On the musical front, Glasgow Girls, a story of teenage friendship and a human rights campaign, arrives at the Theatre Royal Stratford East, Ivor Novello's Gay's the Word is at Jermyn Street and the UK premiere of Jerry Herman's surreal Dear World opens at the Charing Cross theatre with Betty Buckley as the countess facing the destruction of her home.

That very fine Irish actor Brid Brennan leads the cast in Desolate Heaven, a new play about two Irish teenagers, at Theatre 503, and Welsh language drama gets a slot at the Finborough, where Gwenlyn Parry's 1966 classic Saer Doliau will be performed in Welsh with English surtitles. The Audition at Baron's Court explores the highs and lows of actors trying to get a job. Prophesy at Blackall Studios is a devised piece about two children called Helen and Paris who see what the future holds for them.

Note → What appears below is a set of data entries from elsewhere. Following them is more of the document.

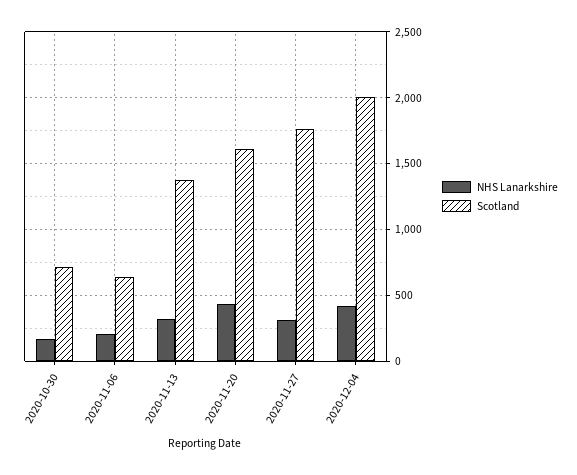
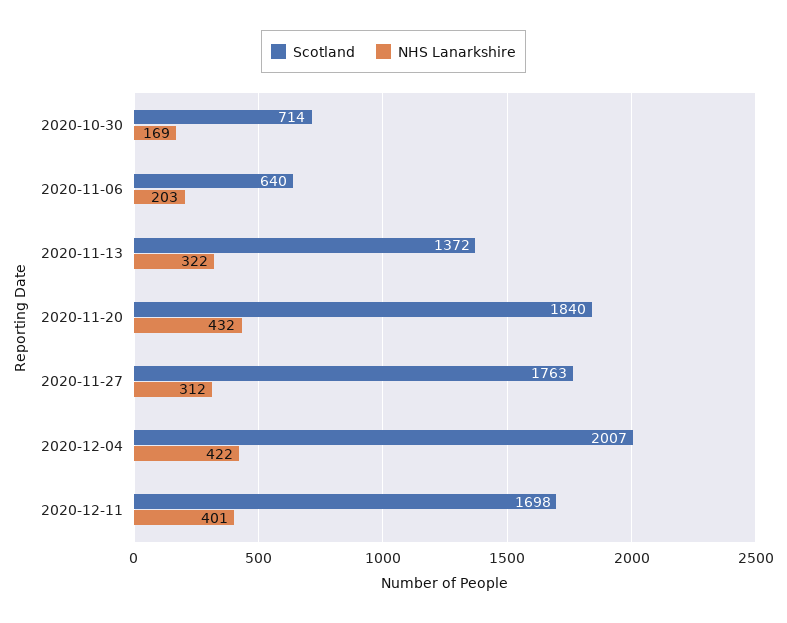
Scotland, 2020-11-20: 1600 -> 1840
Scotland, 2020-12-11: none -> 1698
NHS Lanarkshire, 2020-12-11: none -> 401

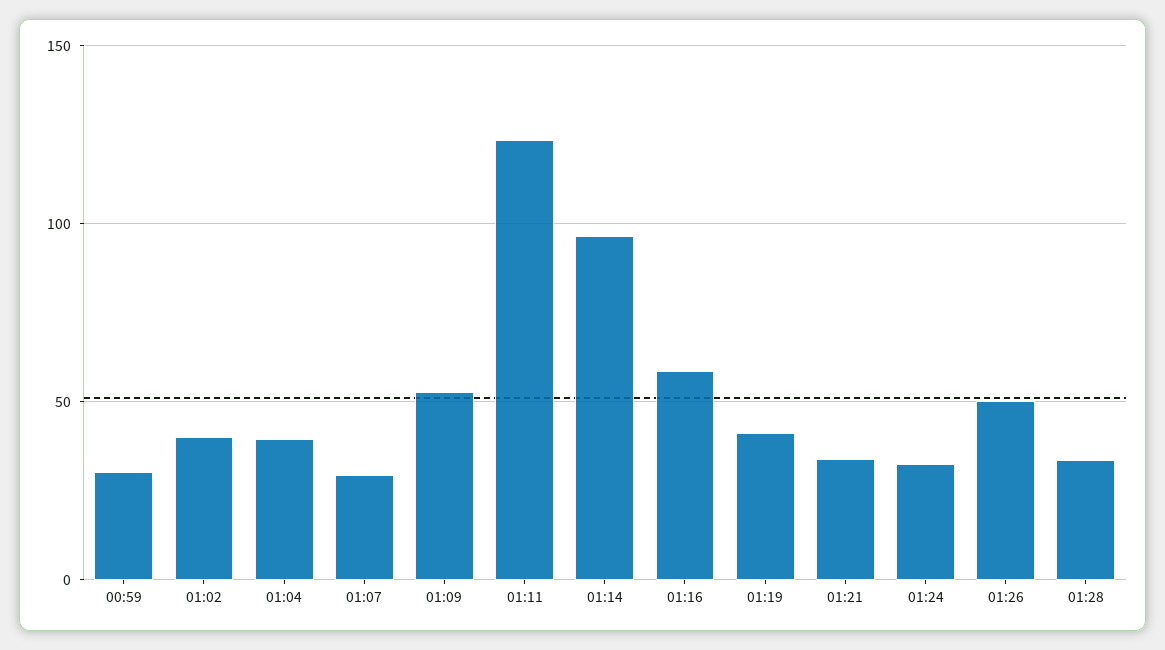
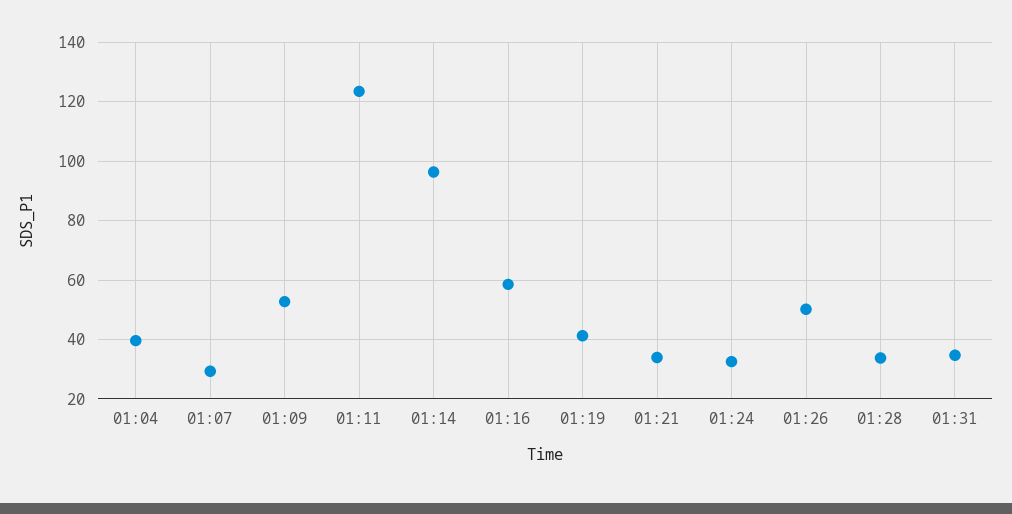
00:59: 30 -> none
01:02: 40 -> none
01:31: none -> 35

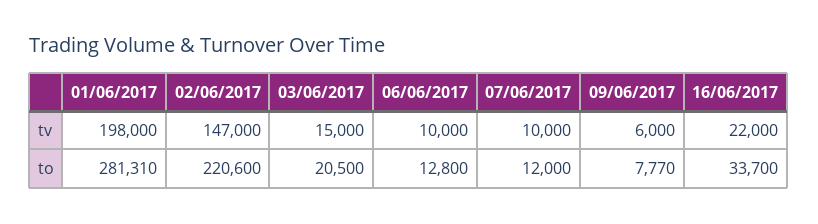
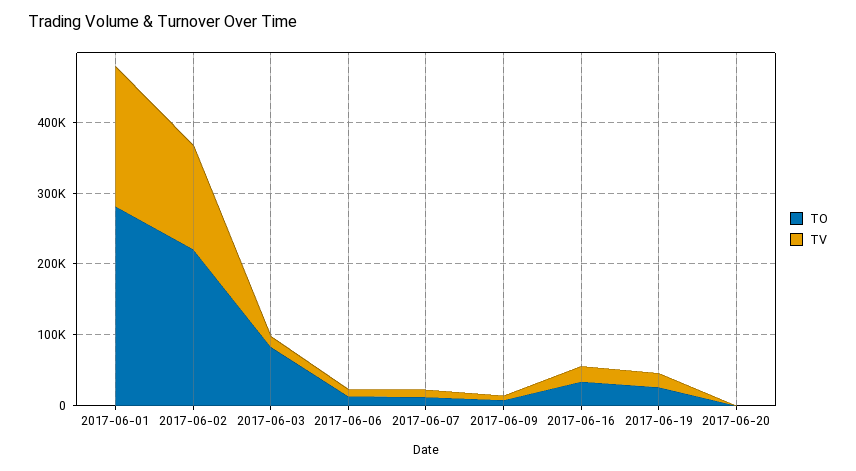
to, 03/06/2017: 20500 -> 80000
to, 2017-06-19: none -> 20000
tv, 2017-06-19: none -> 20000
to, 2017-06-20: none -> 0
tv, 2017-06-20: none -> 0

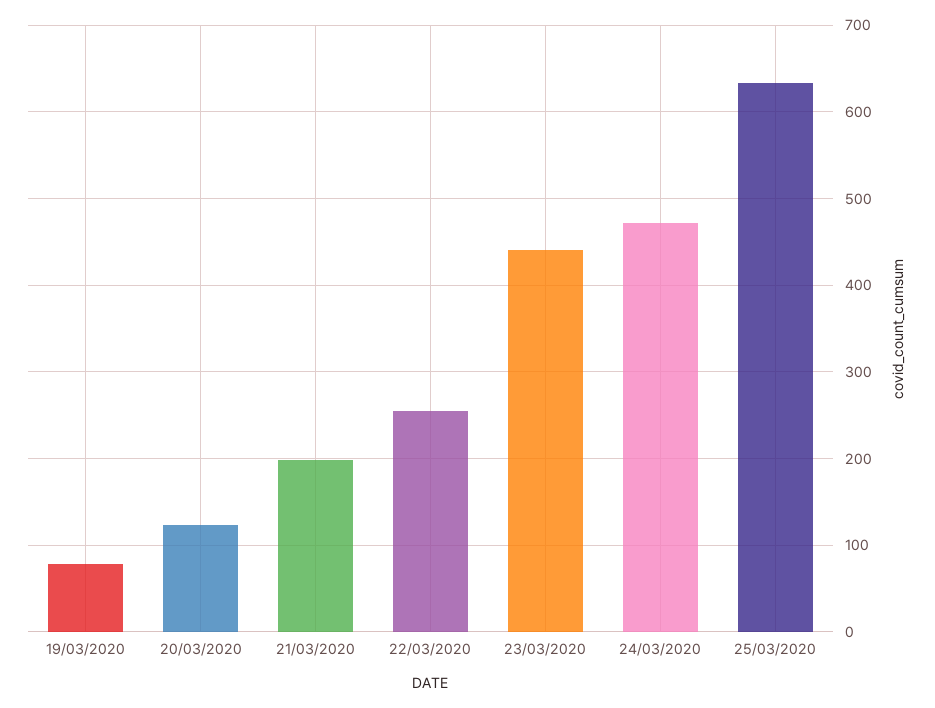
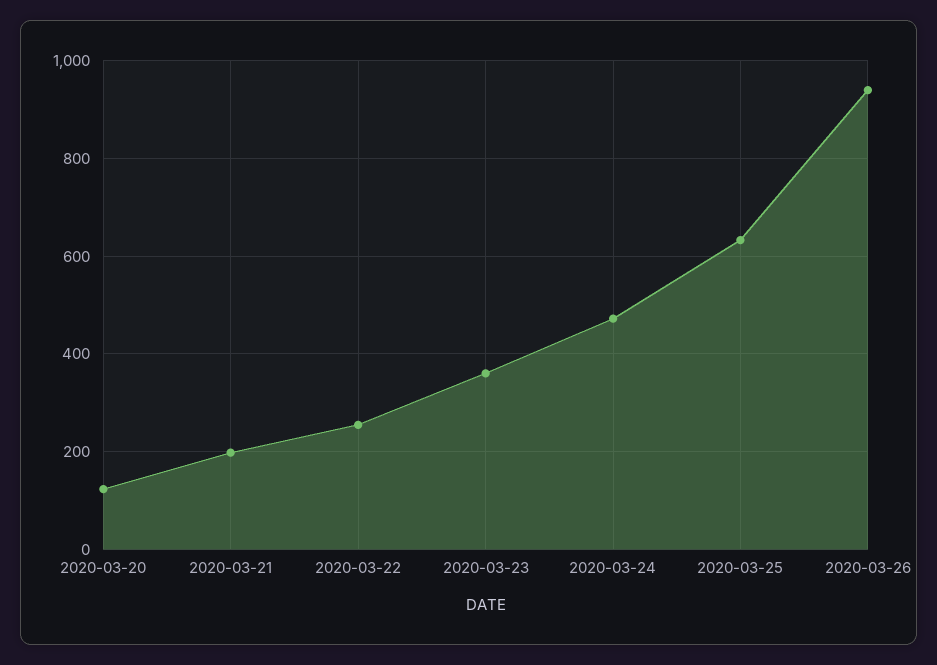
19/03/2020: 80 -> none
23/03/2020: 440 -> 360
2020-03-26: none -> 940

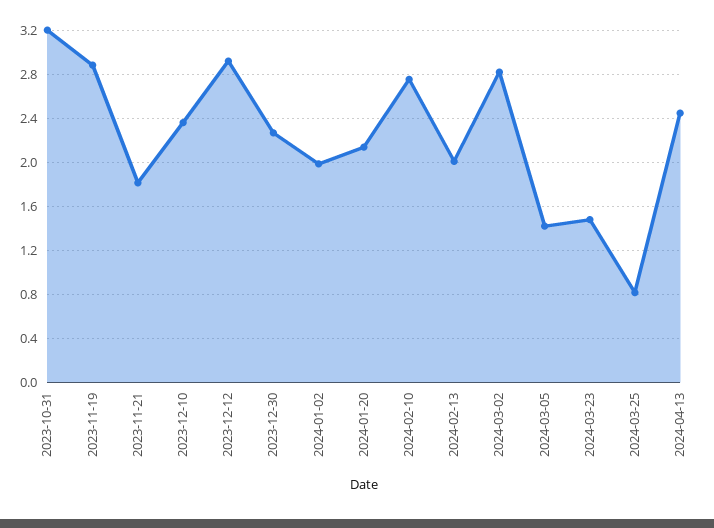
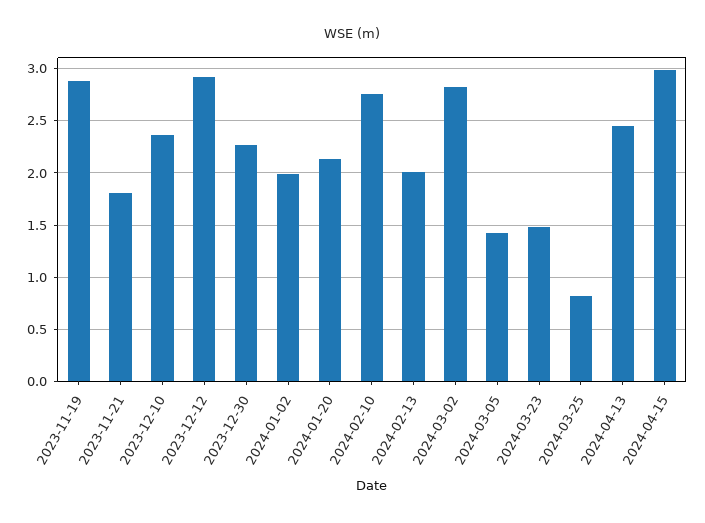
2023-10-31: 3.2 -> none
2024-04-15: none -> 3

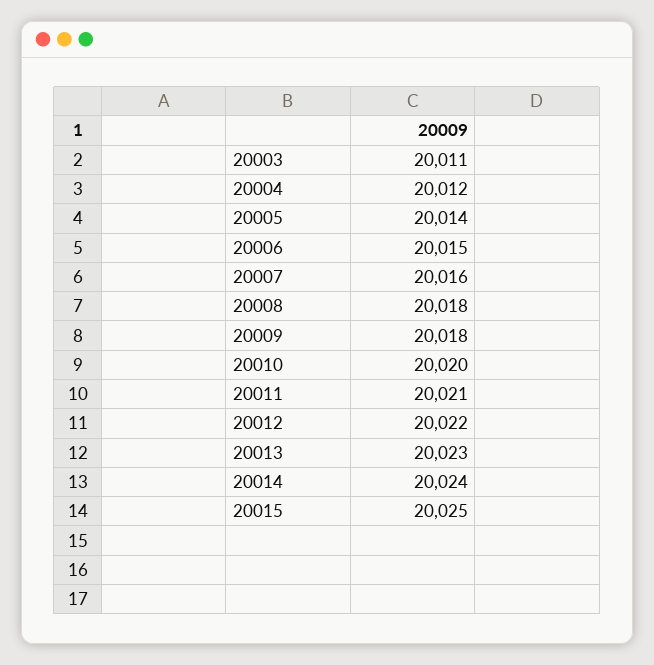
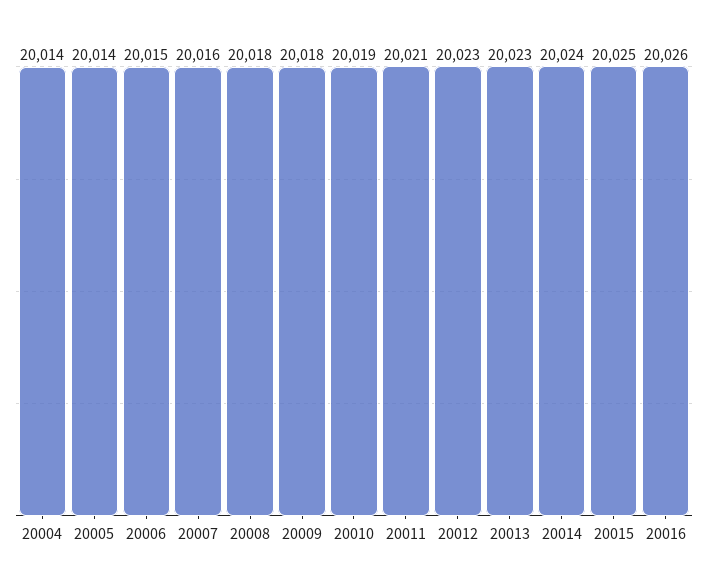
20003: 20011 -> none
20004: 20012 -> 20014
20010: 20020 -> 20019
20012: 20022 -> 20023
20016: none -> 20026

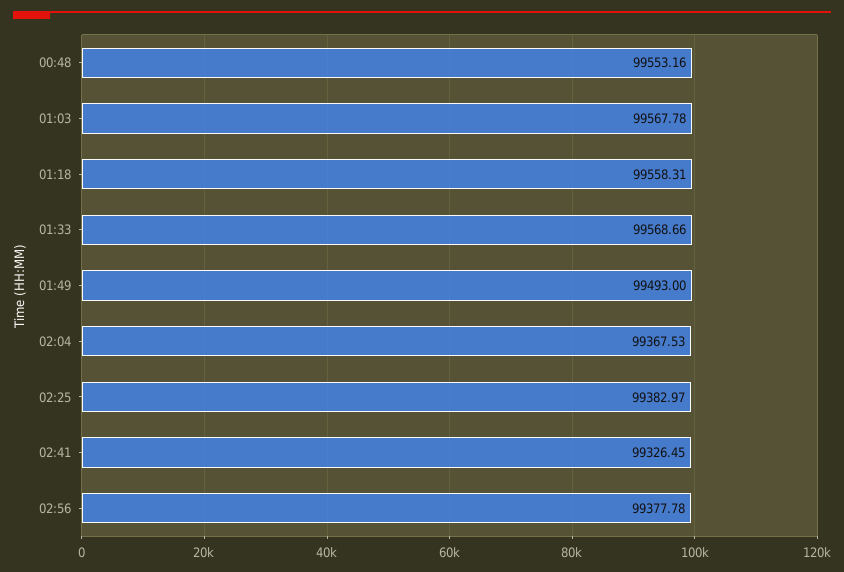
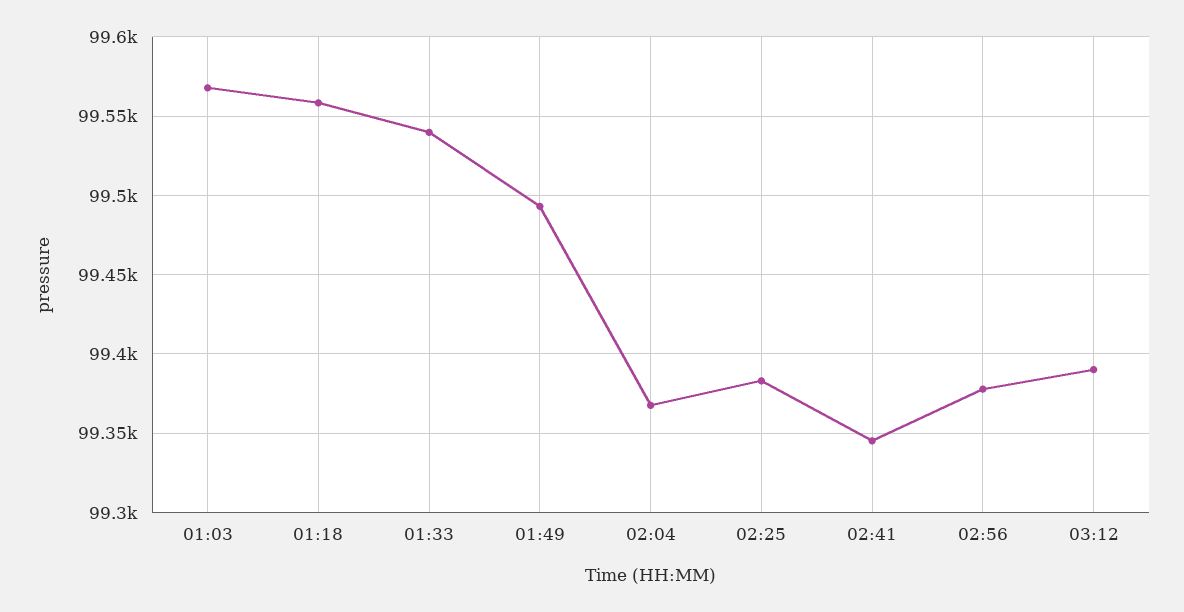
00:48: 99553.16 -> none
01:33: 99568.66 -> 99540
02:41: 99326.45 -> 99345
03:12: none -> 99390

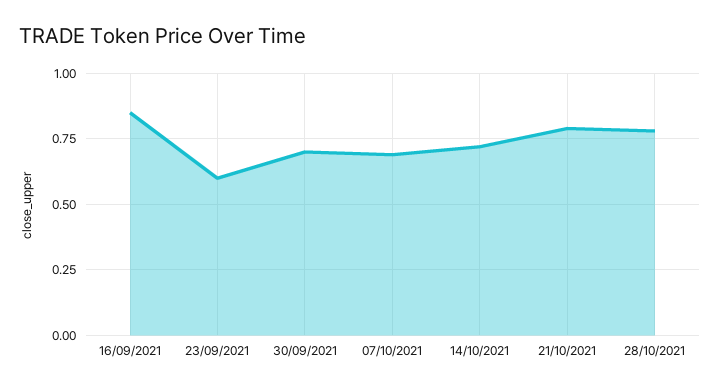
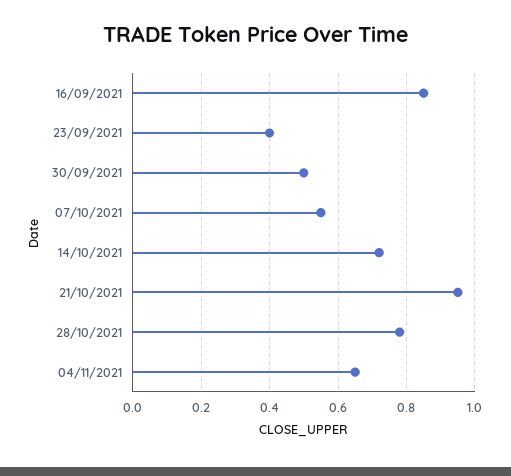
23/09/2021: 0.6 -> 0.4
30/09/2021: 0.7 -> 0.5
07/10/2021: 0.7 -> 0.55
21/10/2021: 0.8 -> 0.95
04/11/2021: none -> 0.65

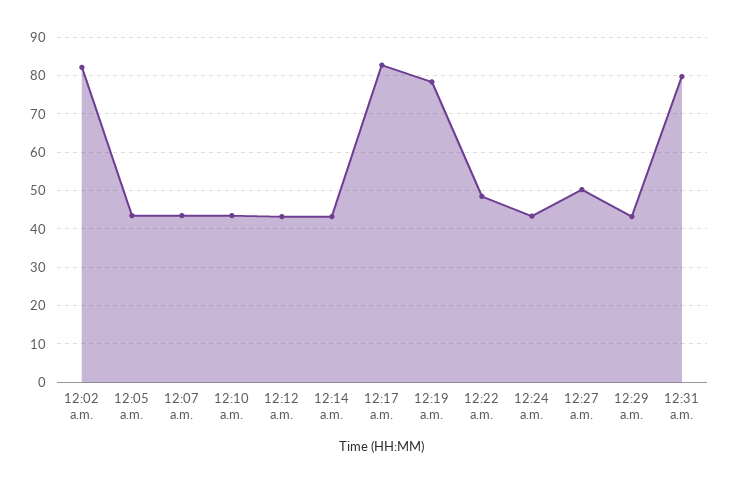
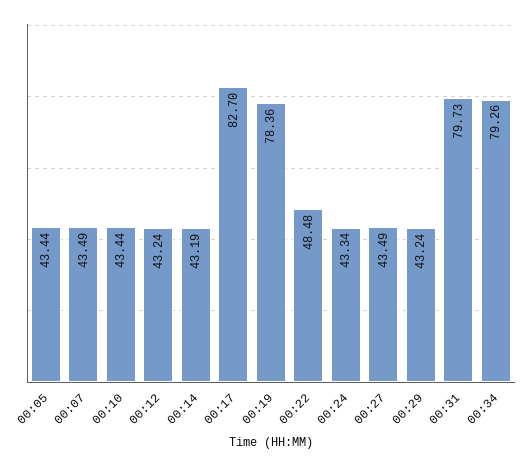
12:02 a.m.: 82 -> none
12:27 a.m.: 50 -> 43.49
00:34: none -> 79.26

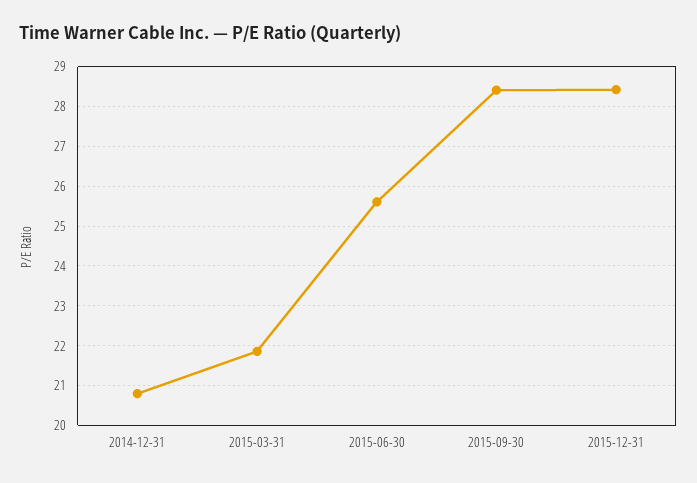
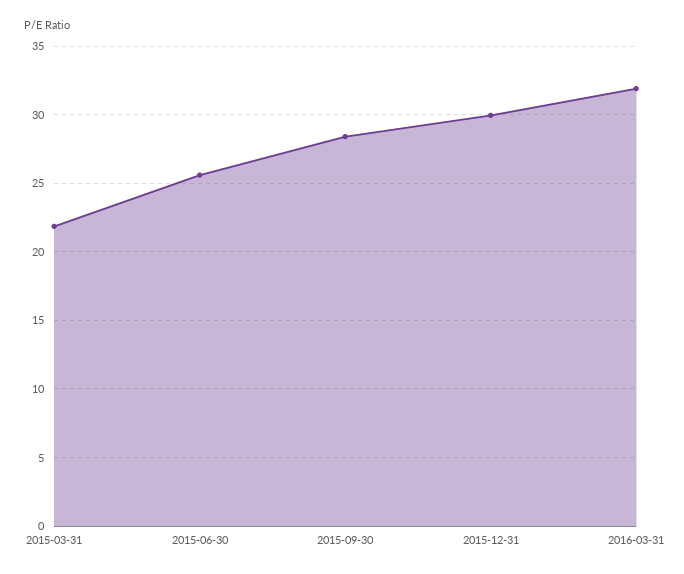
2014-12-31: 20.8 -> none
2015-12-31: 28.4 -> 30
2016-03-31: none -> 32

Head to the Unicorn for A Thousand Slimy Things, Tangere's terrific take on The Rime of the Ancient Mariner, and also for 1,001 Nights, a modern reimagining of the ancient stories. There are two shows for adults at the Little Angel this week: Passing On, about deaths in hospital, and the outrageous Boris and Sergy's Vaudevillian Adventure. The rather wonderful Miniaturists are at the Arcola on Sunday with new plays by Glyn Maxwell, Vanessa Wilkins, Michael Ross, Poppy Corbett and Gemma Langford.

Things we've previously mentioned but which demand to be seen: the brilliant Metamorphosis at the Lyric Hammersmith, the promenade piece In the Beginning was the End at Somerset House, Out of Joint's revival of Our Country's Good at the St James, and Feast at the Young Vic, which is all about Yoruba culture.

As ever, do share what's hot ? and what's not ? and tell us about the shows you're planning on seeing.